Remember when aiding and abetting a criminal act would lead to some pretty serious consequences?
No longer, it seems — at least, if you're a non-governmental organization (NGO) or "charity" that is helping people cross into and remain in the United States illegally. Crossing into the United States illegally is still a crime, after all — and there are a number of these organizations, tax-exempt at that, dedicated to bogging down the immigration system and making it as difficult as possible to enforce the law.
Tax-exempt organizations have spent more than $100 million since President Joe Biden took office in 2021 working to prevent the federal government from deporting illegal immigrants, according to a Washington Examiner review of tax filings.
The organizations, which include donor-advised funds shifting around millions of dollars in untraceable funds, Soros-backed philanthropies, and large legal groups, collectively spent at least $101.9 million on programs intended to aid illegal immigrants in avoiding deportation. While some of the programs paid for by these nonprofit organizations involved advocacy efforts, the vast majority were oriented toward providing immigrants with legal resources to thwart deportation.
This is being done by design. These organizations, make no mistake, are deliberately aiding and abetting in the illegal importation of millions. They do not appear to be concerned with who is coming in; they appear to be concerned only with making sure people do come in and are making it as difficult as they can to find and eject these people. They will, it's certain, be fighting the incoming Trump administration every step of the way. And, yes, it's amazing how often the name "Soros" pops up.

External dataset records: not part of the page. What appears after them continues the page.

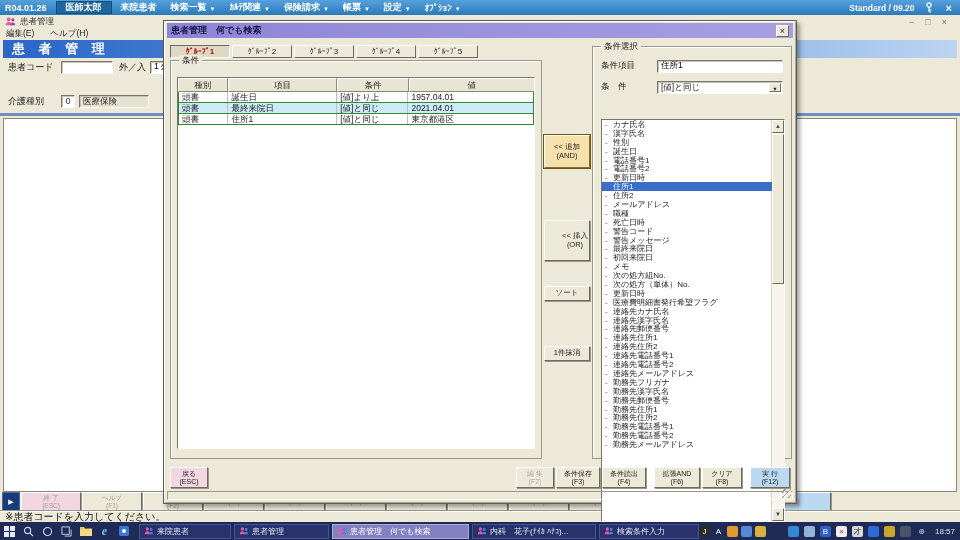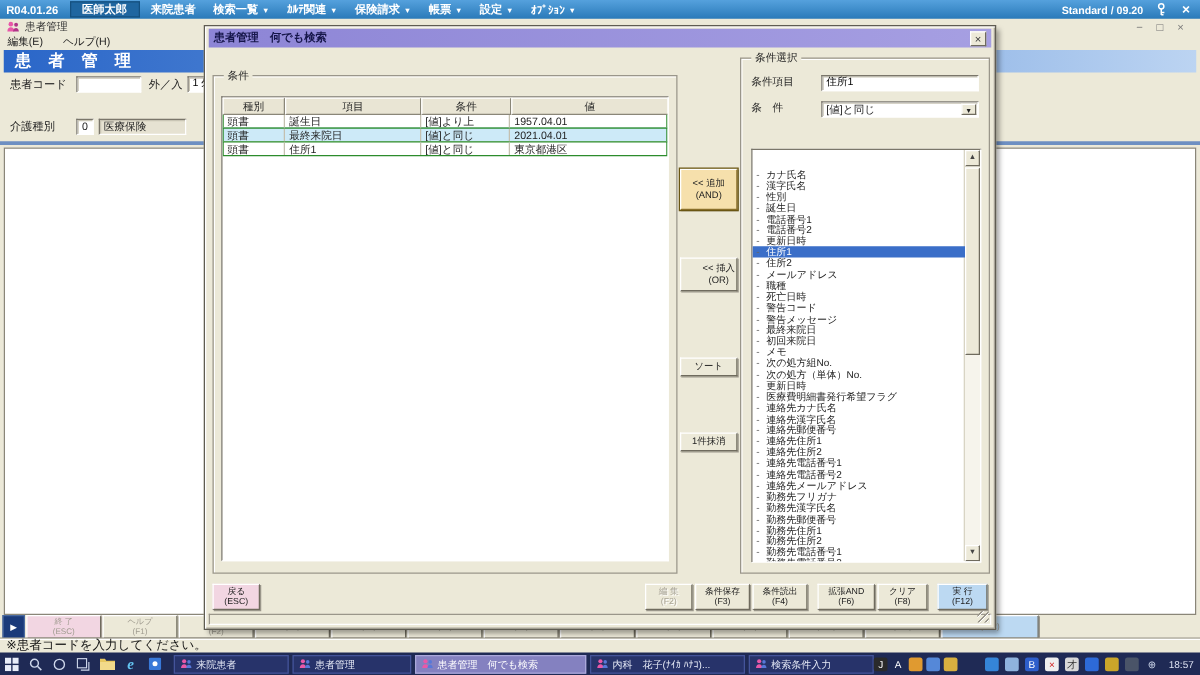--- a/index.html
+++ b/index.html
@@ -240,6 +240,13 @@
     <span>患者管理　何でも検索</span>
     <span class="dlg-close">×</span>
   </div>
+  <div id="dlg-tabs">
+      <span class="dlg-tab active">ｸﾞﾙｰﾌﾟ1</span>
+      <span class="dlg-tab">ｸﾞﾙｰﾌﾟ2</span>
+      <span class="dlg-tab">ｸﾞﾙｰﾌﾟ3</span>
+      <span class="dlg-tab">ｸﾞﾙｰﾌﾟ4</span>
+      <span class="dlg-tab">ｸﾞﾙｰﾌﾟ5</span>
+    </div>
 
   <div class="grp" id="grp-cond">
     <span class="legend">条件</span>

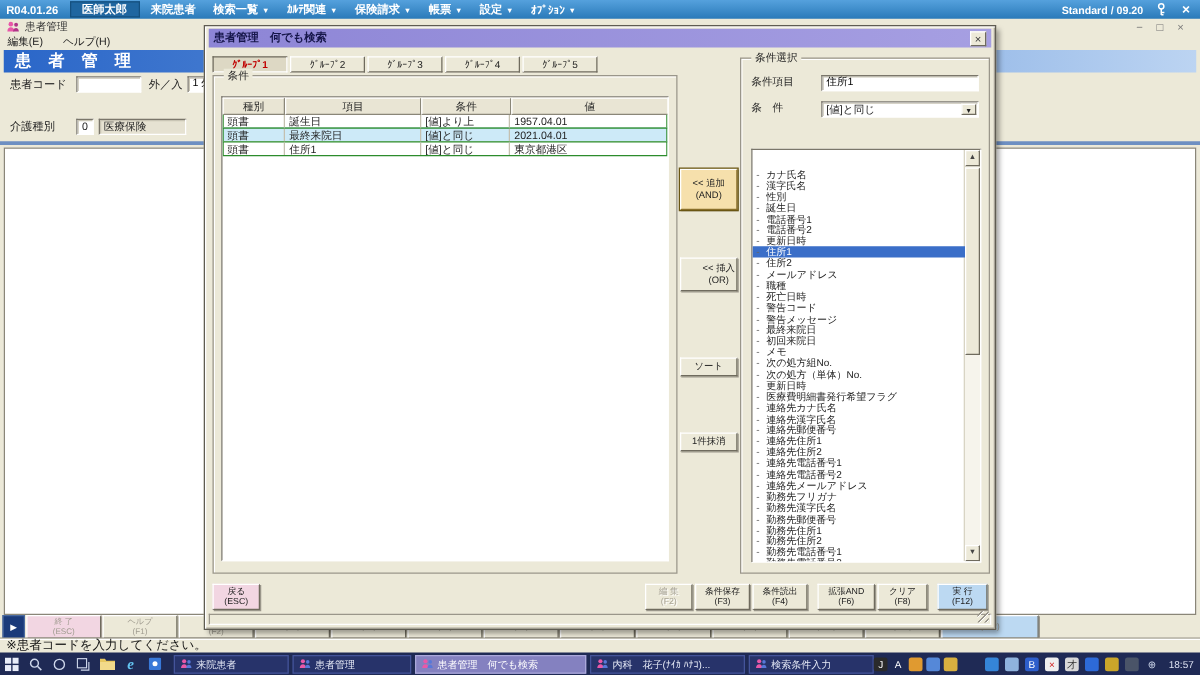--- a/index.html
+++ b/index.html
@@ -69,7 +69,7 @@
   .sel-row .flabel { width:56px; font-size:8.5px; }
   .sel-field { flex:1; height:13px; position:relative; }
   .combo-dd { position:absolute; right:1px; top:1px; width:12px; bottom:1px; background:#ece9d8; border:1px solid; border-color:#fff #6f6b5e #6f6b5e #fff; font-size:5.5px; line-height:10px; text-align:center; color:#222; }
-  #field-list { position:absolute; left:8px; top:72px; width:184px; height:331px; background:#fff; border:1px solid; border-color:#7a766a #fff #fff #7a766a; overflow:hidden; padding-top:15px; }
+  #field-list { position:absolute; left:8px; top:72px; width:184px; height:403px; background:#fff; border:1px solid; border-color:#7a766a #fff #fff #7a766a; overflow:hidden; padding-top:0; }
   .li { height:8.9px; line-height:9px; font-size:8px; padding-left:11px; white-space:nowrap; position:relative; color:#222; width:170px; }
   .li::before { content:"-"; position:absolute; left:3px; color:#666; }
   .li.sel { background:#3a6ec8; color:#fff; }

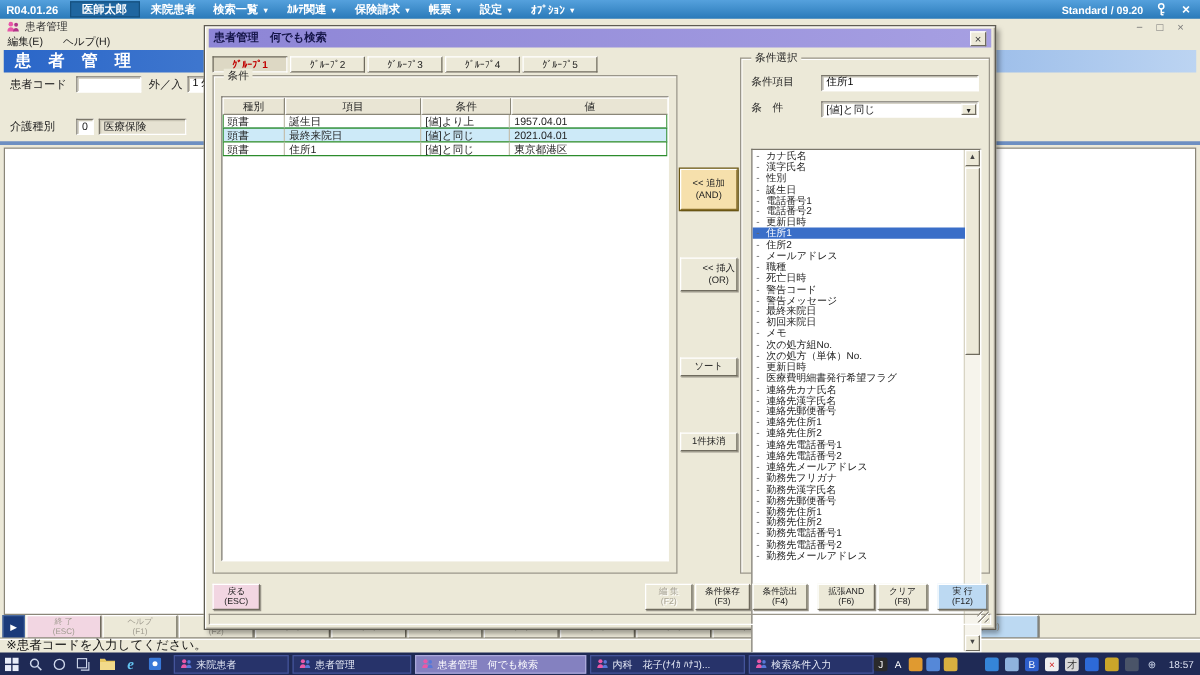--- a/index.html
+++ b/index.html
@@ -283,7 +283,7 @@
         <div>&lt;&lt; 追加</div>
         <div>(AND)</div>
       </div>
-      <div class="btn mid" style="top: 185px; height: 27px; padding-left: 16px;">
+      <div class="btn mid" style="top: 199px; height: 41px; padding-left: 16px;">
         <div>&lt;&lt; 挿入</div>
         <div>(OR)</div>
       </div>

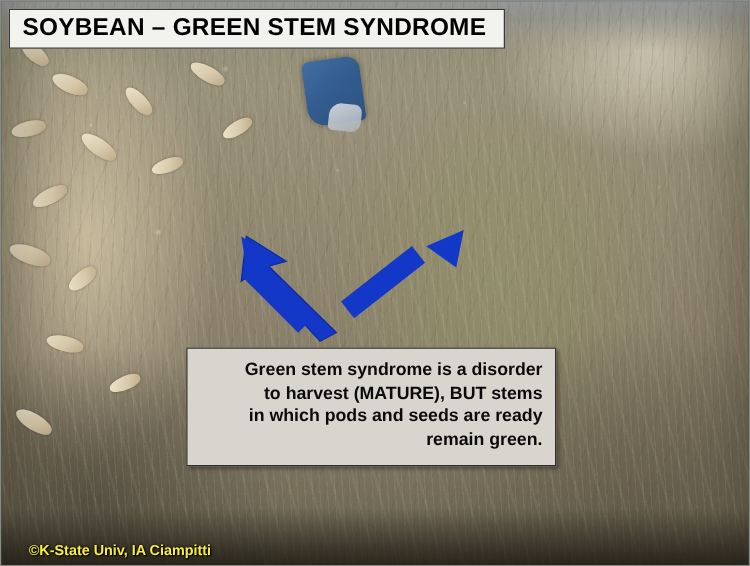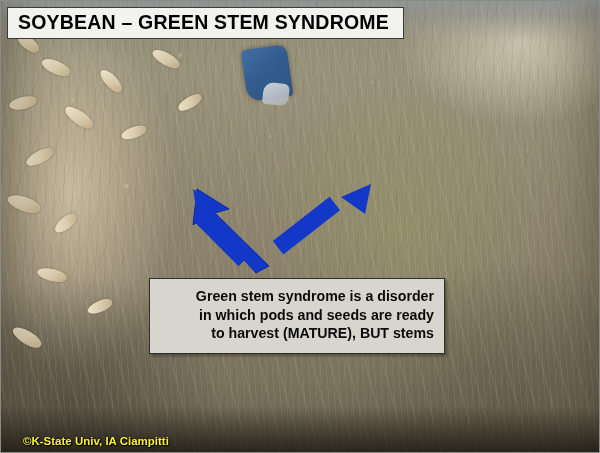--- a/index.html
+++ b/index.html
@@ -235,8 +235,8 @@
 
   <div class="caption">
     <div>Green stem syndrome is a disorder</div>
+    <div>to harvest (MATURE), BUT stems</div>
     <div>in which pods and seeds are ready</div>
-    <div>to harvest (MATURE), BUT stems</div>
   </div>
 
   <div class="credit">©K-State Univ, IA Ciampitti</div>

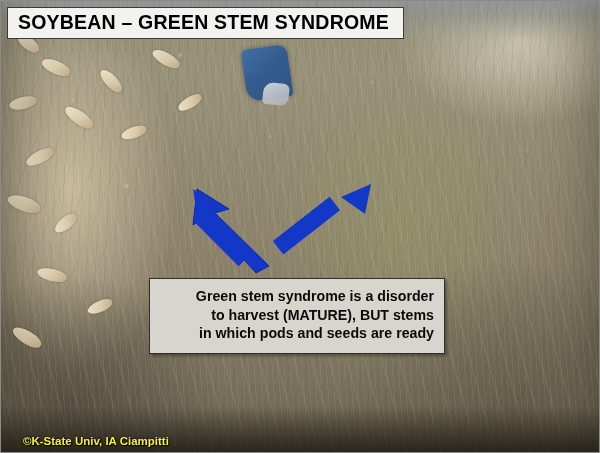--- a/index.html
+++ b/index.html
@@ -237,6 +237,7 @@
     <div>Green stem syndrome is a disorder</div>
     <div>to harvest (MATURE), BUT stems</div>
     <div>in which pods and seeds are ready</div>
+    <div>remain green.</div>
   </div>
 
   <div class="credit">©K-State Univ, IA Ciampitti</div>

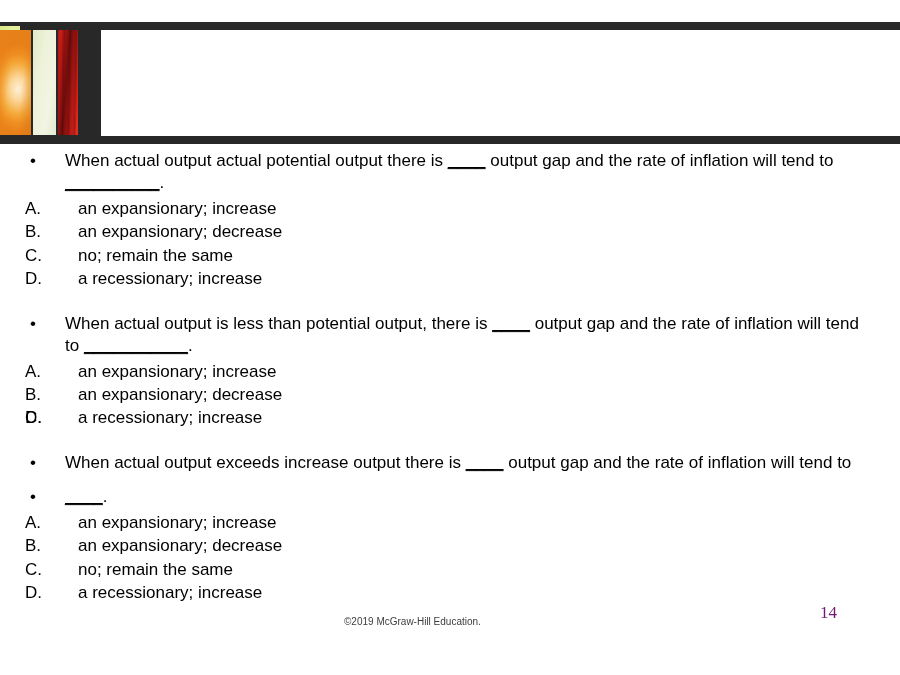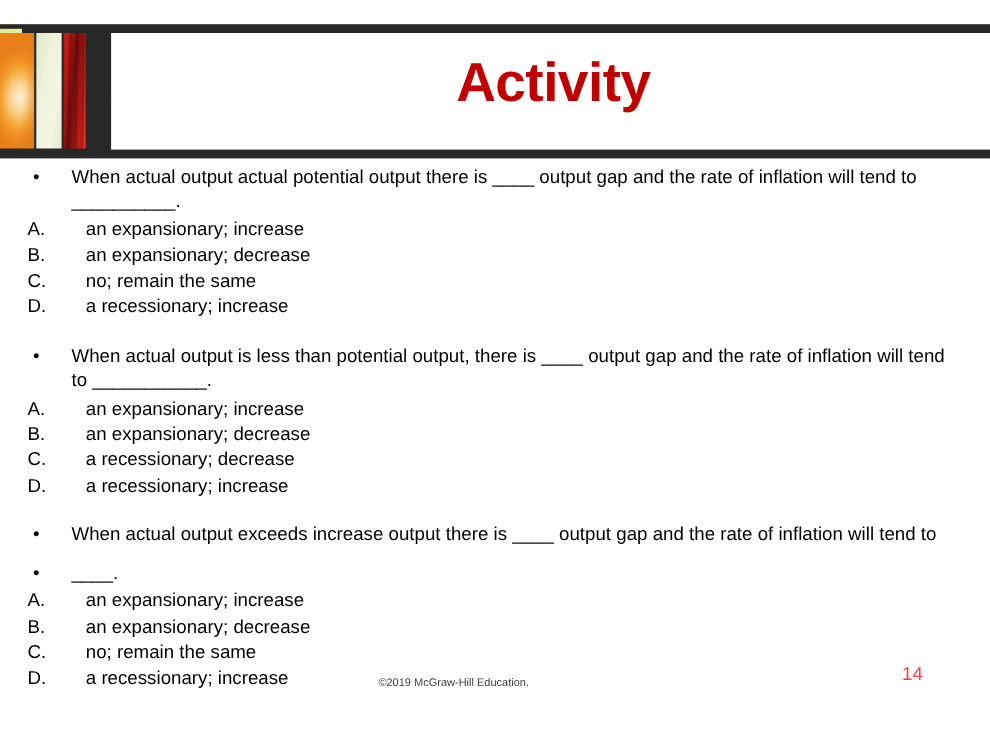--- a/index.html
+++ b/index.html
@@ -215,7 +215,6 @@
     <div class="panel-lime-bottom"></div>
   </div>
 
-  <div class="slide-title">Activity</div>
 
   <div class="header-bar-bottom"></div>
 </div>

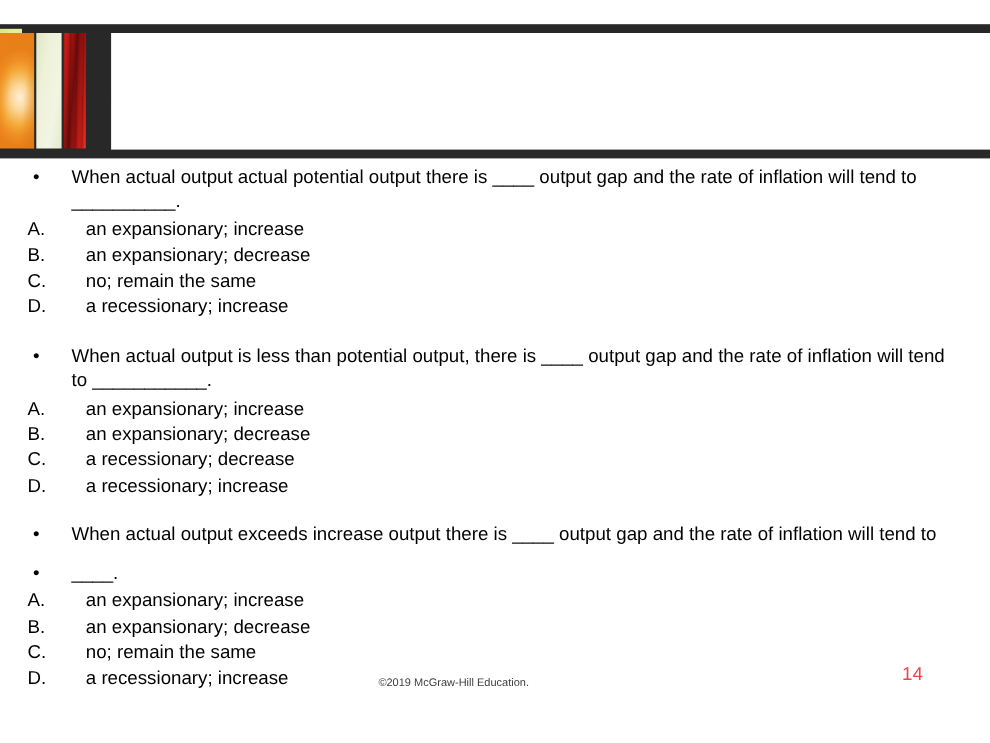--- a/index.html
+++ b/index.html
@@ -156,6 +156,7 @@
     margin-top: 12px;
   }
   .blank {
+    text-decoration: underline;
     white-space: pre;
   }
   .options {

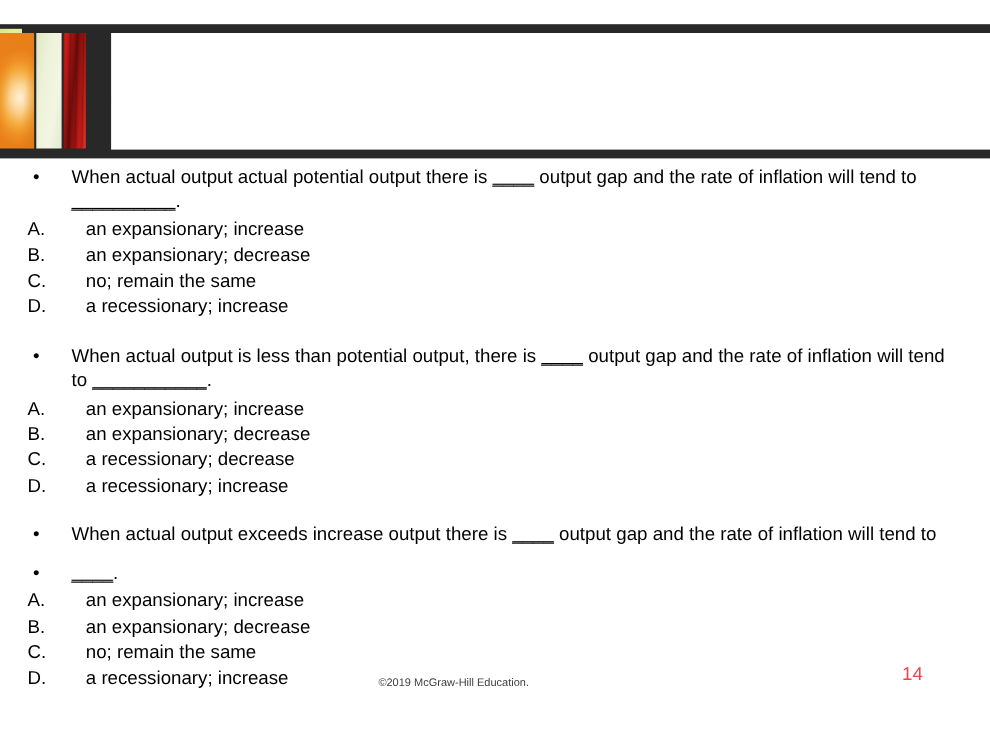--- a/index.html
+++ b/index.html
@@ -254,7 +254,7 @@
         <span class="option-letter">B.</span><span>an expansionary; decrease</span>
       </div>
       <div class="option-row">
-        <span class="option-letter">C.</span><span>a recessionary; decrease</span>
+        <span class="option-letter">C.</span>
       </div>
       <div class="option-row">
         <span class="option-letter">D.</span><span>a recessionary; increase</span>

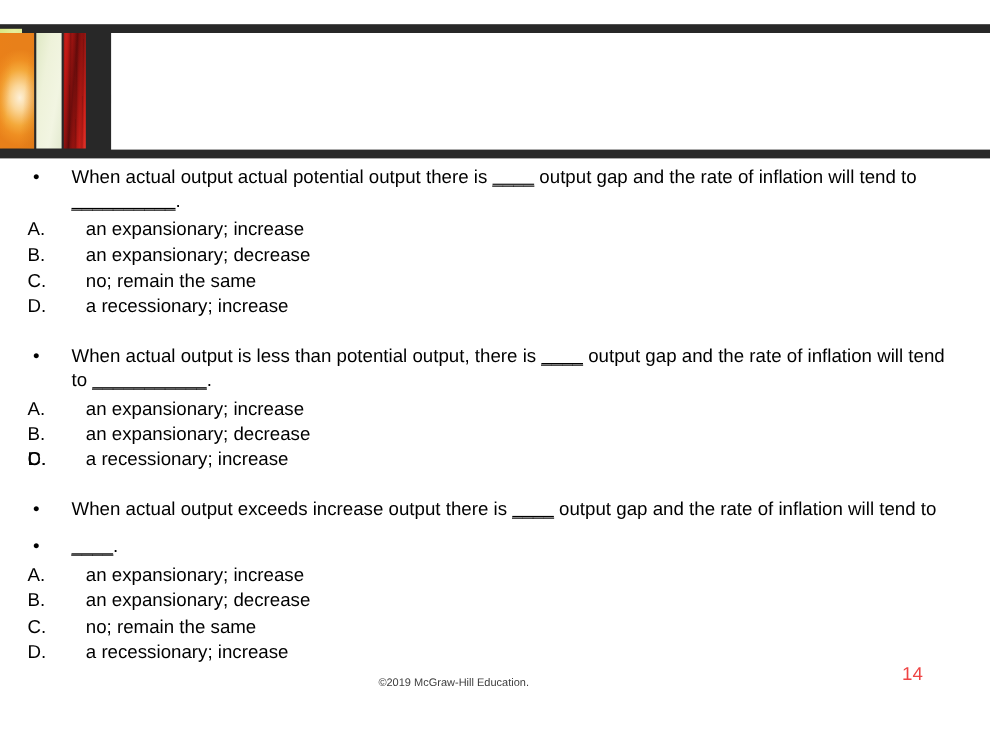--- a/index.html
+++ b/index.html
@@ -198,7 +198,8 @@
     left: 820px;
     top: -5px;
     font-size: 17px;
-    color: #ef4444;
+    color: #701a75;
+    font-family: Liberation Serif, serif;
   }
 </style>
 </head>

Here are some of those organizations.
La Raza Community Resource Center, an immigration nonprofit organization based out of San Francisco, was one of the biggest spenders among the groups resisting deportation efforts, disbursing $14.1 million between 2021 and 2023 for a program providing legal services to asylum-seekers and migrants facing deportation. Immigrant Justice Corps, meanwhile, is a New York-based charity that spent $20.2 million over the same period on a fellowship program placing recent college graduates at nonprofit organizations across the country to provide illegal migrants with legal services.
And:
Legal Services of New Jersey, a nonprofit organization that provides free legal representation in civil rights litigation to low-income residents of the state, was also a major force in antideportation efforts between 2021 and 2022. The organization distributed $12.5 million worth of grants over that period to help other organizations provide “legal assistance for individuals facing detention or deportation.”
Pangea Legal Services, located in San Francisco, spent over $5 million on providing representation to asylum-seekers and people who entered the country illegally between 2021 and 2023. In those years, the nonprofit organization served nearly 1,500 clients through its program, according to its tax forms.
But here's the real kicker, and perhaps the consummate villain in this affair:
The Soros family’s Foundation to Promote Open Society donated $500,000 to the Immigrant Legal Resource Center in 2021 to support its “New Way Forward” campaign. The campaign pushed changes to the legal system that would end the automatic deportation of some criminal aliens, end the mandatory detention of illegal aliens, and decriminalize entering the U.S. without proper documentation. The Soros family’s foundation also gave the Transgender Law Center $250,000 in 2021 to “support Black LGBTQIA+ migrants through organizing and base-building, deportation defense and strategic communications.”
These organizations are providing support for people whose first act on arriving at the United States border was to break our immigration laws.
President-elect Trump has promised to get control of the border. He has promised to deport people who shouldn't be here, beginning with known criminals. He has appointed Tom Homan, who seems doggedly fixed on getting this job done. But the fact that these well-funded "charities" exist shows that this won't be the job of months, but rather the job of decades, and the pro-illegal alien forces will fight every step of the way. There will be lawsuits, there will be every manner of aiding and abetting the people who are here illegally and who intend to remain illegally.
And, as I repeatedly point out, the influx since 2020 has been largely young, unattached, military-age men. We have little or no idea who most of them are, where they intend to go, and what they intend to do when they get there.
The groups named above intend to ensure that this remains the case.